■ Source data
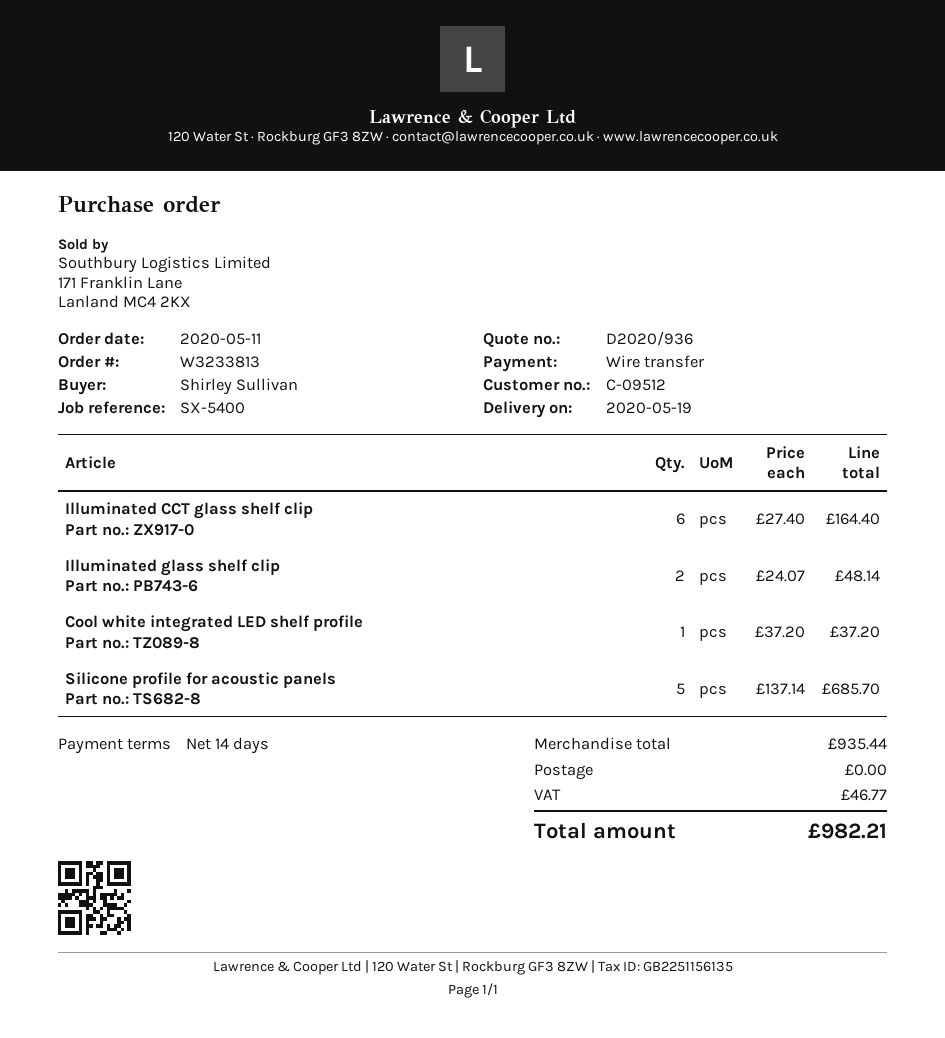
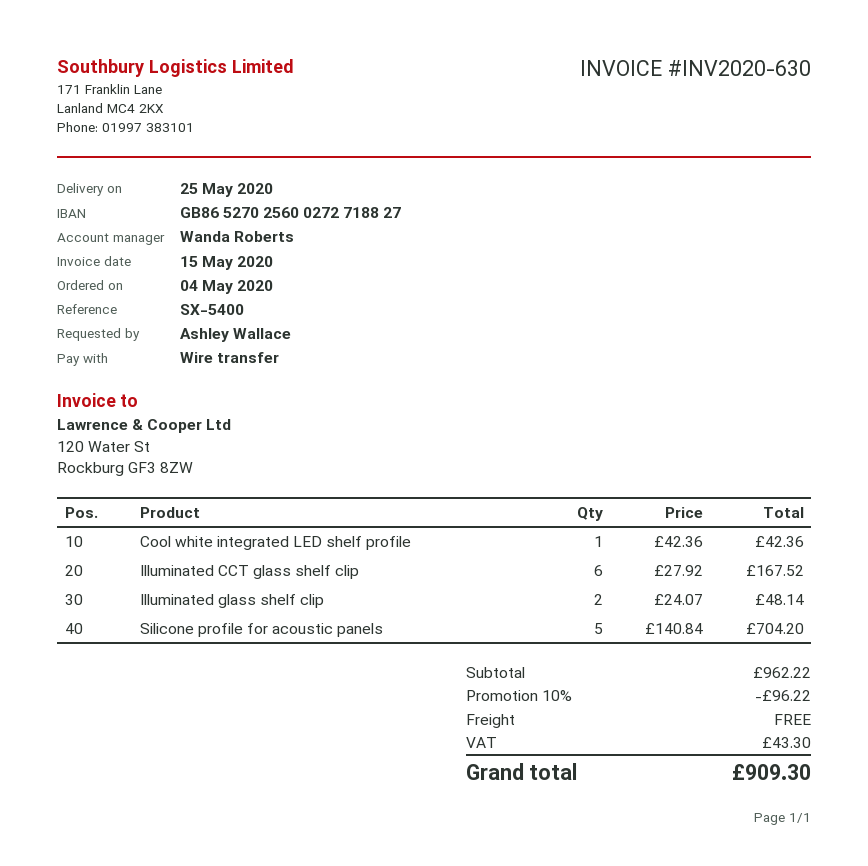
order date: 2020-05-11 -> 2020-05-04
delivery date: 2020-05-19 -> 2020-05-25
ordered by: Shirley Sullivan -> Ashley Wallace
Illuminated CCT glass shelf clip: 6 x 27.40 = 164.40 -> 6 x 27.92 = 167.52
Cool white integrated LED shelf profile: 1 x 37.20 = 37.20 -> 1 x 42.36 = 42.36
Silicone profile for acoustic panels: 5 x 137.14 = 685.70 -> 5 x 140.84 = 704.20
subtotal: 935.44 -> 962.22
discount: none -> 10% = 96.22
tax: 46.77 -> 43.30
total: 982.21 -> 909.30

■ WORK TASK
Beginning with the line that contains "Cool white integrated", write out every line through the end of the entries above, exactly.

■ YOUR SOLUTION
Cool white integrated LED shelf profile: 1 x 37.20 = 37.20 -> 1 x 42.36 = 42.36
Silicone profile for acoustic panels: 5 x 137.14 = 685.70 -> 5 x 140.84 = 704.20
subtotal: 935.44 -> 962.22
discount: none -> 10% = 96.22
tax: 46.77 -> 43.30
total: 982.21 -> 909.30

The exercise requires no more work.